I consulted the IRS’ Data Book, Table 1 for the years 2011-2020 with the following results: Individual, estate and trust taxes rose from $1.8T in 2017 to $2T in 2019 and then declined to $1.9T in 2020. Business income taxes declined steadily from $0.3T in 2017 to $0.25T in 2020.

What is more, Corporate tax revenues fell 31% in the first year after the cut was passed. Overall tax revenues have declined as a share of the economy in each of the two years after the tax cut took effect. The Brookings Institute found “Nominal revenues rose because of inflation and economic growth. Adjusted for inflation, total revenues fell from FY2017 to FY2018. Adjusted for the size of the economy, they fell even more. The TCJA’s changes mostly affected the corporate and individual income taxes. The act reduced the top corporate tax rate from 35% to 21%—a 40% reduction. Actual corporate income tax revenue in FY2018 was $135 billion lower than CBO’s projection from 2017—almost exactly a 40% decline.”

None of these findings should be surprising. Almost every major analysis of the legislation correctly predicted that revenues would fall in 2018 relative to a scenario without the tax cuts, with sources ranging from government entities such as the CBO and the Joint Committee on Taxation, to non-governmental think tanks such as the Urban-Brookings Tax Policy Center and the Tax Foundation, academic researchers in studies by Robert Barro and Jason Furman, and in analyses using the Penn-Wharton Budget Model.

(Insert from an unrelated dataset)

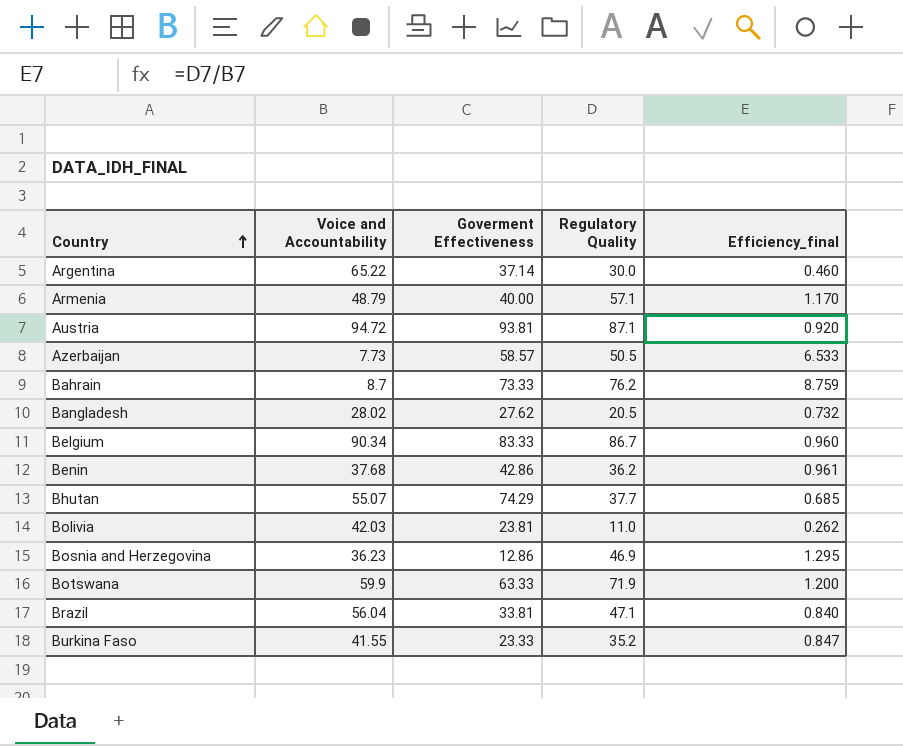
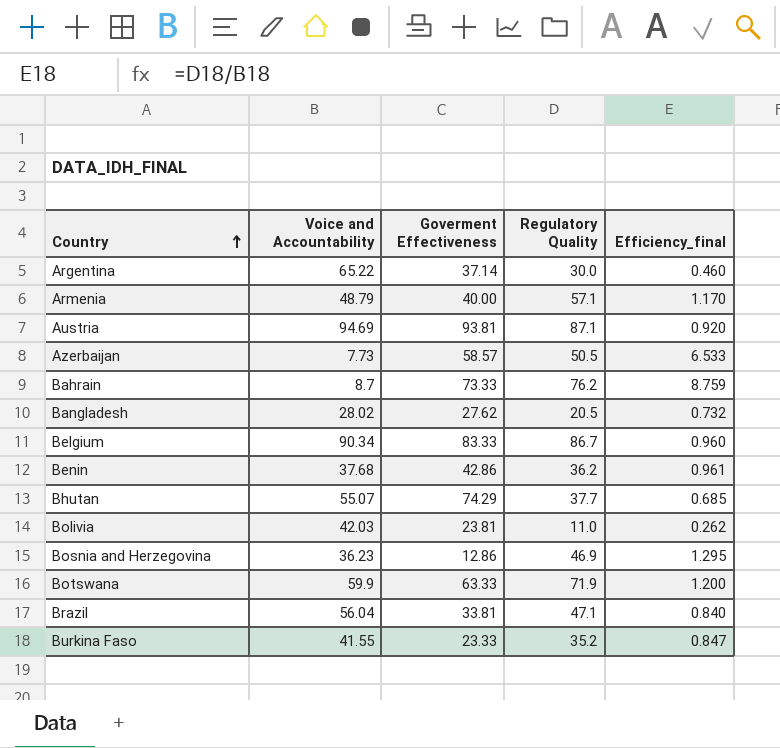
Austria | Voice and Accountability: 94.72 -> 94.69

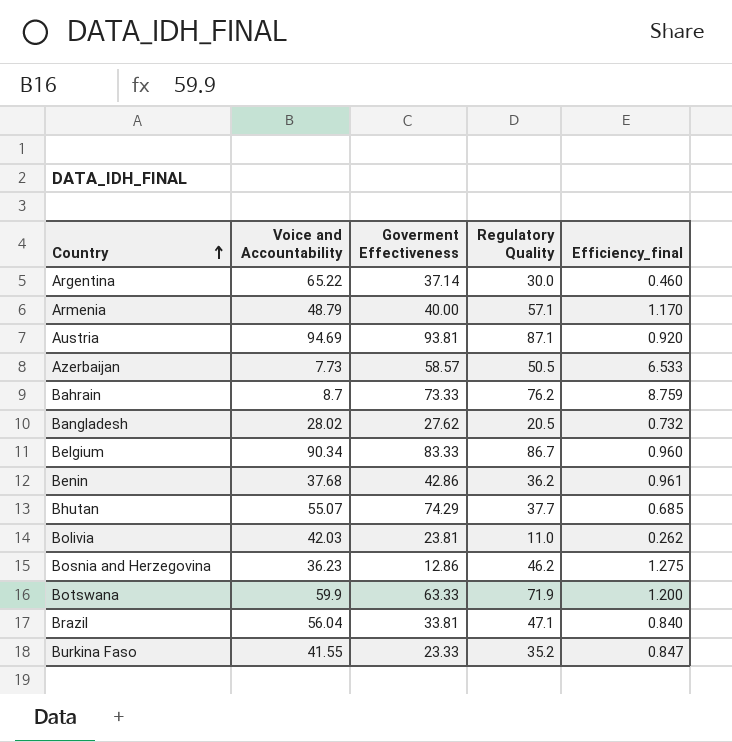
Bosnia and Herzegovina | Regulatory Quality: 46.9 -> 46.2
Bosnia and Herzegovina | Efficiency_final: 1.295 -> 1.275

Neither is there any prospect for any future gains.

Moreover, the tax changes that benefit lower-income people expire in 2025, while the measures that largely affect higher incomes do not. Of the $487 billion in “new investments” recorded in the New Investments spreadsheet, a total of $435 billion is by three companies—Apple, Comcast and ExxonMobil. A close examination of their “investments” indicates they are unlikely to be due to the tax cuts. Only about seven million workers got one-time bonuses or hikes which is a scant 4.3% of the work force.

The fact is that most corporate beneficiaries spent their tax savings on stock buybacks not on new investments or employee compensation. In addition, the national savings rate went up after TCJA because wealthy households increased their savings not their spending or investments. Here in Arizona, the average tax cut for the top 1 percent in 2019 was $54,250 while the average tax cut for the bottom 60% was just $410, according to the Center on Budget and Policy Priorities.

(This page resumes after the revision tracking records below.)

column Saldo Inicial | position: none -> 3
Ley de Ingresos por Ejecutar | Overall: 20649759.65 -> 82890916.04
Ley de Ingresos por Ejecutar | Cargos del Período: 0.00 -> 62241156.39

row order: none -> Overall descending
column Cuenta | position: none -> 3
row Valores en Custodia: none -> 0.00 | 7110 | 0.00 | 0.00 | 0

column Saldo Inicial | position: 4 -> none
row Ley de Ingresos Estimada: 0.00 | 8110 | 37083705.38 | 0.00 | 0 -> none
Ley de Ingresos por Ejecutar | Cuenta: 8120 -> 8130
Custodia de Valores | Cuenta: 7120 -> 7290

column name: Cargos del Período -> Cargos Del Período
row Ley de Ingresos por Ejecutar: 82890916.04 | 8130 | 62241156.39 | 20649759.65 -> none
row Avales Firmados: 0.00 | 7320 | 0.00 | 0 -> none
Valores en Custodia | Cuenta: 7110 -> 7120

Increases in the stock market are occasioned by what investors conclude about future returns which are based on corporate profit expectations. Villanova University reports that “One short-term impact of the TCJA was an increase in gross domestic product (GDP) of 4.2% in the second quarter of 2018 and 3.5% in the third quarter of the year, according to Vox. However, a Brookings Institution analysis of the tax cut’s impact on the economy two years after it was enacted determined that the TCJA will have minimal effect on long-term economic growth.”

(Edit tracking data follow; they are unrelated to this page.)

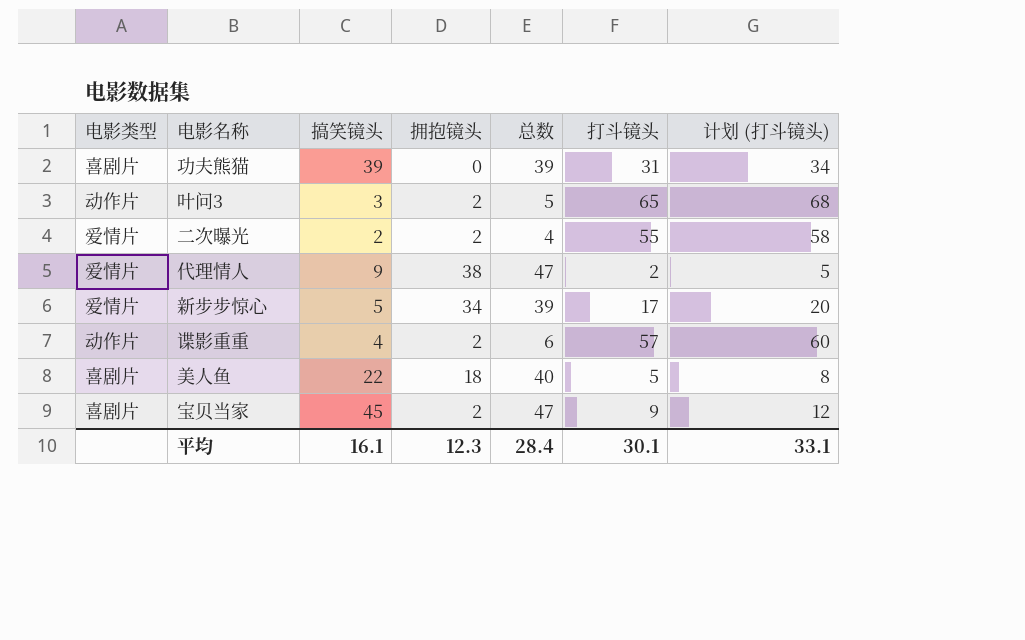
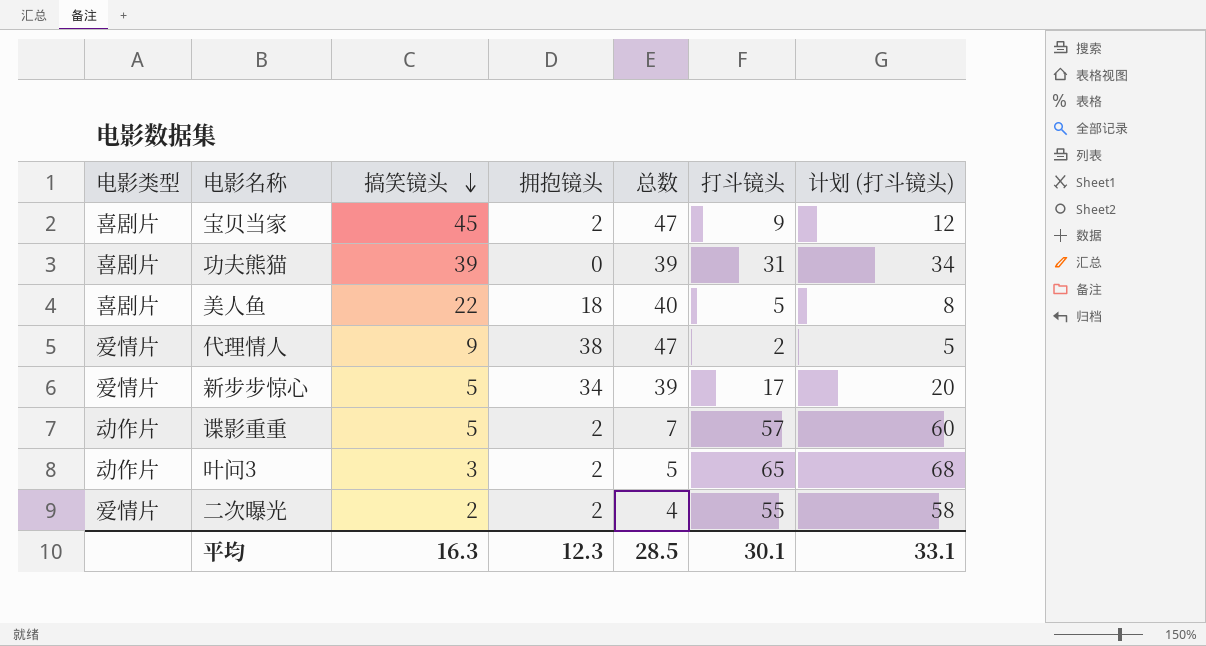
row order: none -> 搞笑镜头 descending
谍影重重 | 搞笑镜头: 4 -> 5
谍影重重 | 总数: 6 -> 7
平均 | 搞笑镜头: 16.1 -> 16.3
平均 | 总数: 28.4 -> 28.5

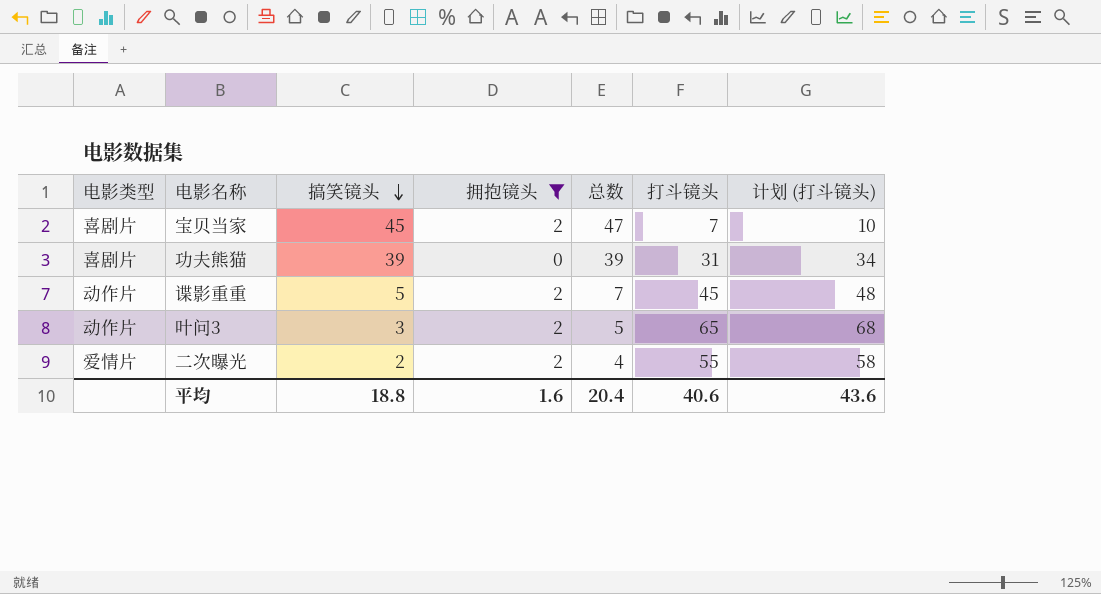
filter: none -> 拥抱镜头 <= 2
宝贝当家 | 打斗镜头: 9 -> 7
宝贝当家 | 计划 (打斗镜头): 12 -> 10
谍影重重 | 打斗镜头: 57 -> 45
谍影重重 | 计划 (打斗镜头): 60 -> 48
平均 | 搞笑镜头: 16.3 -> 18.8
平均 | 拥抱镜头: 12.3 -> 1.6
平均 | 总数: 28.5 -> 20.4
平均 | 打斗镜头: 30.1 -> 40.6
平均 | 计划 (打斗镜头): 33.1 -> 43.6

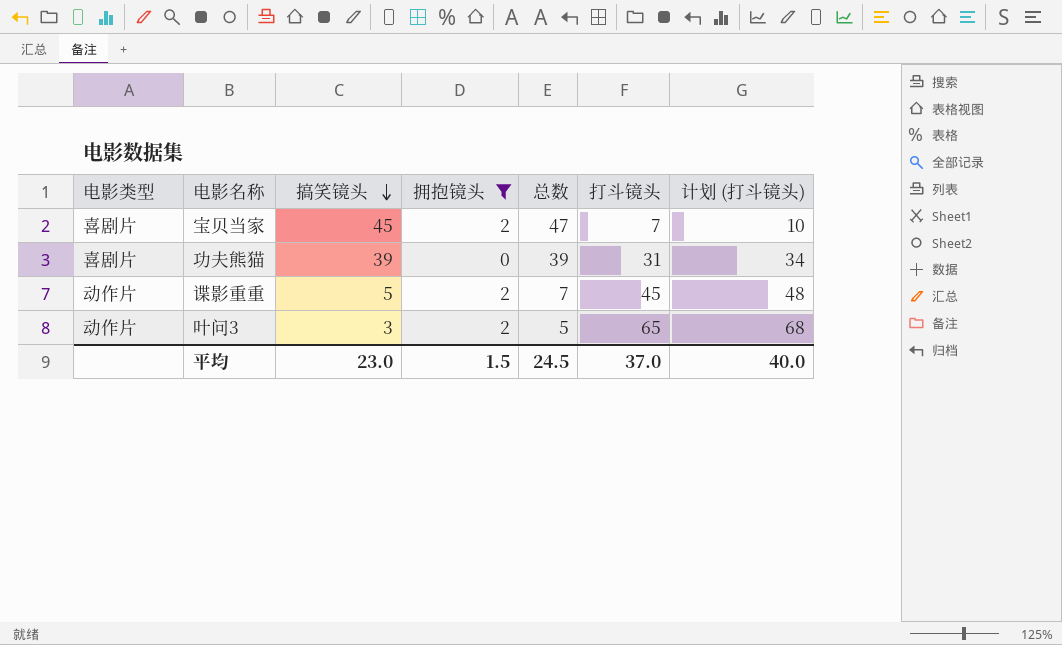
row 二次曝光: 爱情片 | 2 | 2 | 4 | 55 | 58 -> none
平均 | 搞笑镜头: 18.8 -> 23.0
平均 | 拥抱镜头: 1.6 -> 1.5
平均 | 总数: 20.4 -> 24.5
平均 | 打斗镜头: 40.6 -> 37.0
平均 | 计划 (打斗镜头): 43.6 -> 40.0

In short, the impact of tax cuts on the economy and the market hinge in what level of income earners received the cuts. The marginal propensity to spend new income is very near zero at the top and very near 100% at the bottom; thus, the TCJA cuts have little economic effect (beyond the initial bump) because they went far too much to those already wealthy who have not spent nor invested the windfall.